Dahlmann se vira para os caras e pergunta o que eles precisam. Um deles, sem deixar de praguejar e xingar, vomita e pega uma faca e faz Dahlmann lutar. O proprietário diz que Dahlmann está desarmado. Mas, naquele momento, um velho gaúcho sentado em um canto lança uma adaga sob seus pés. Como se o próprio Sul decidisse que Dahlmann deveria lutar. Curvando-se para uma adaga, ele percebe que uma arma que ele quase não possui servirá não como proteção para ele, mas como uma desculpa para seu assassino. "Eles não teriam permissão para que algo assim acontecesse comigo", ele pensa, e depois que o cara sai para o quintal.

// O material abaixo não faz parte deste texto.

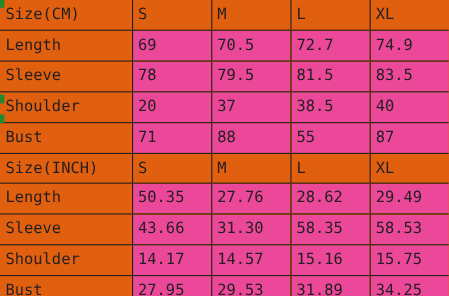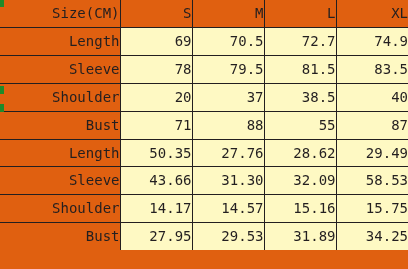--- a/index.html
+++ b/index.html
@@ -52,7 +52,7 @@
     font-size: 14px;
     font-weight: normal;
     line-height: 26.9px;
-    text-align: right;
+    text-align: left;
     vertical-align: middle;
     color: #231f20;
     letter-spacing: 0px;

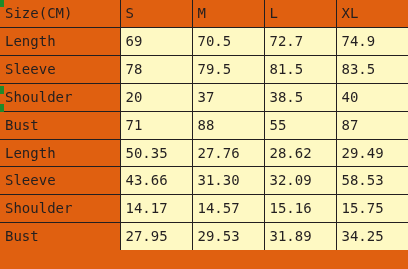--- a/index.html
+++ b/index.html
@@ -89,7 +89,7 @@
 
   
   .cell-value {
-    background: #fef9c3;
+    background: #ec4899;
   }
 
   .header-row th {

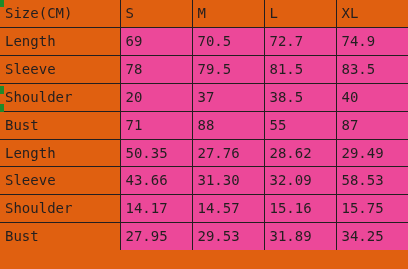--- a/index.html
+++ b/index.html
@@ -155,6 +155,13 @@
         <td class="cell-value">87</td>
       </tr>
 
+      <tr class="header-row">
+        <th class="cell-label">Size(INCH)</th>
+        <th>S</th>
+        <th>M</th>
+        <th>L</th>
+        <th>XL</th>
+      </tr>
 
       <tr class="data-row">
         <td class="cell-label">Length</td>

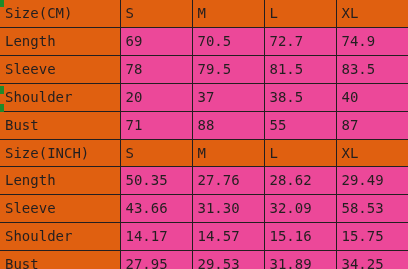--- a/index.html
+++ b/index.html
@@ -175,7 +175,7 @@
         <td class="cell-label">Sleeve</td>
         <td class="cell-value">43.66</td>
         <td class="cell-value">31.30</td>
-        <td class="cell-value">32.09</td>
+        <td class="cell-value">58.35</td>
         <td class="cell-value">58.53</td>
       </tr>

Cruzando o limiar, Dahlmann sente que morrer em uma briga de facas ao ar livre, instantaneamente, seria para ele libertação e felicidade naquela primeira noite no hospital. E se ele pudesse escolher ou inventar a morte para si mesmo, ele escolheria exatamente isso.
E, segurando a faca com força, Dahlmann segue o cara.